Actually, the temperature range is not that great. Perlman works in a predetermined pattern: He opens with long and boring sonatas and the like, and eventually he gets around to announcing his own lagniappe as a kind of innocent musical cabaret.

By way of experiment, it would be interesting if sometime he would reverse the procedure and let his audience get heated up at the beginning and cool down at the end. It could work artistically to the performer’s advantage.

It might also put the major stress on the soloist, who under the present system must share equal plaudits with his pianist. In this instance, Janet Guggenheim well deserved her acclaim. She can be a little too subservient to the soloist, but she can also be assertive in an admirably fluent and musically intelligent style.

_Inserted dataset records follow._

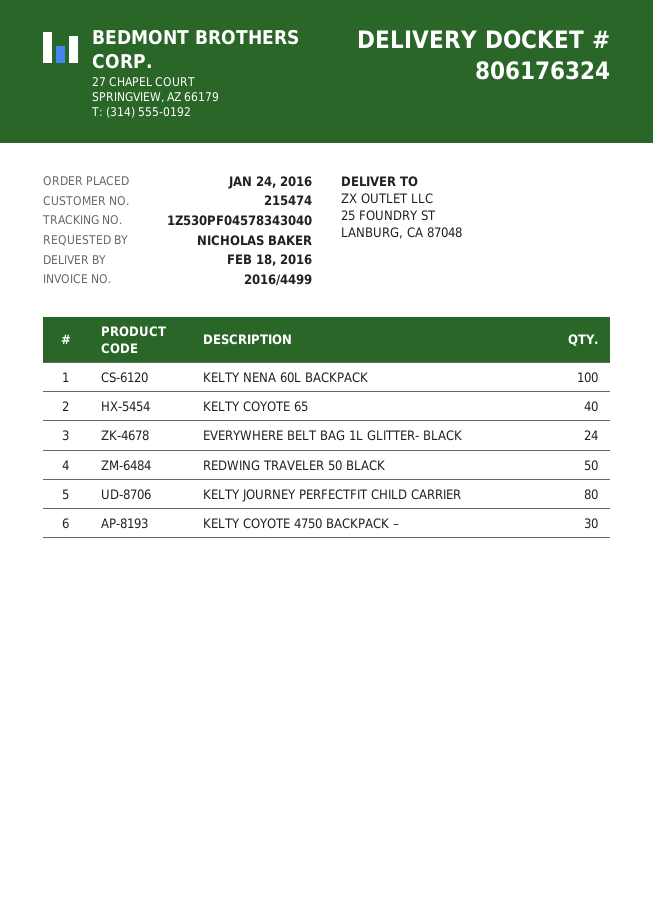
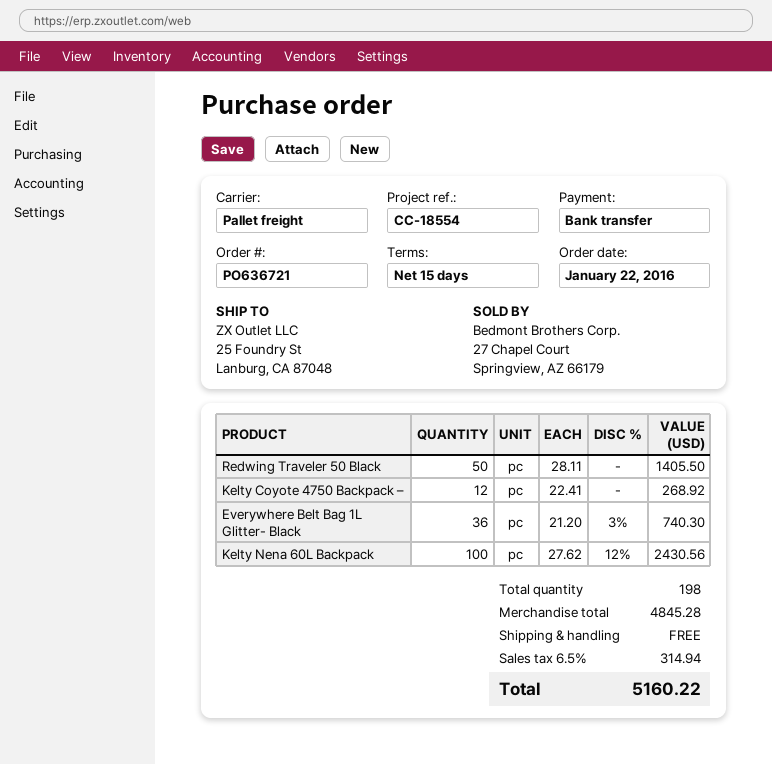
order date: 2016-01-24 -> 2016-01-22
KELTY COYOTE 65: 40 -> none
EVERYWHERE BELT BAG 1L GLITTER- BLACK: 24 -> 36
KELTY JOURNEY PERFECTFIT CHILD CARRIER: 80 -> none
KELTY COYOTE 4750 BACKPACK –: 30 -> 12

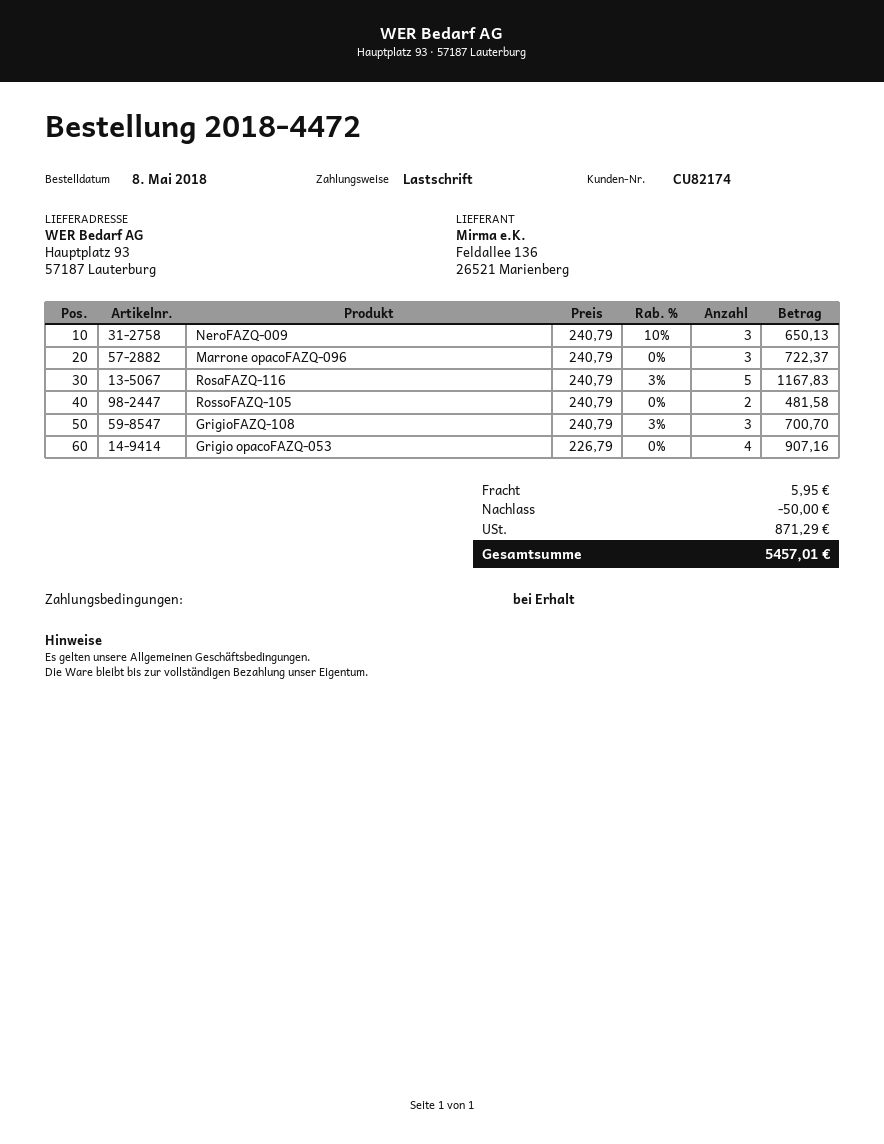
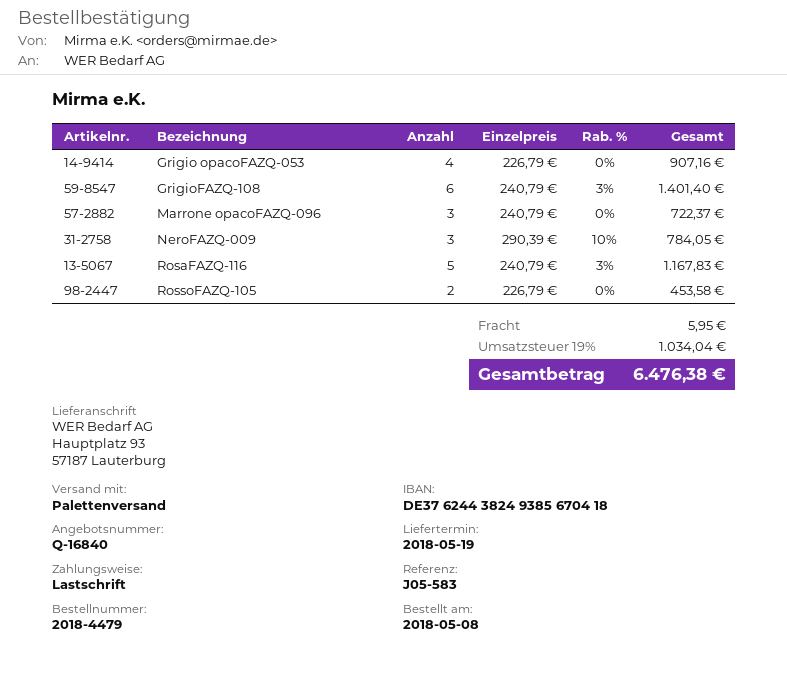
order number: 2018-4472 -> 2018-4479
NeroFAZQ-009: 3 x 240.79 - 10% = 650.13 -> 3 x 290.39 - 10% = 784.05
RossoFAZQ-105: 2 x 240.79 = 481.58 -> 2 x 226.79 = 453.58
GrigioFAZQ-108: 3 x 240.79 - 3% = 700.70 -> 6 x 240.79 - 3% = 1401.40
discount: 50.00 -> none
tax: 871.29 -> 1034.04
total: 5457.01 -> 6476.38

Perlman and Guggenheim showered sparks casually in Schubert’s Rondeau Brillant in B minor. They were good in the quasi-orchestral style of Richard Strauss’ Sonata in E-flat. But they became deeply involved only in Debussy’s ravishing Sonata in G minor, which glinted and glistened with provocative nuance.

The audience waited patiently for the final, “to-be-announced” section of the program. Perlman and Guggenheim bumbled through the pile of music, the violinist joked about the well-planned confusion and the audience laughed and laughed. There were six installments to this chapter, and, afterward, an authentic encore rounded off the evening and calmed the cheering.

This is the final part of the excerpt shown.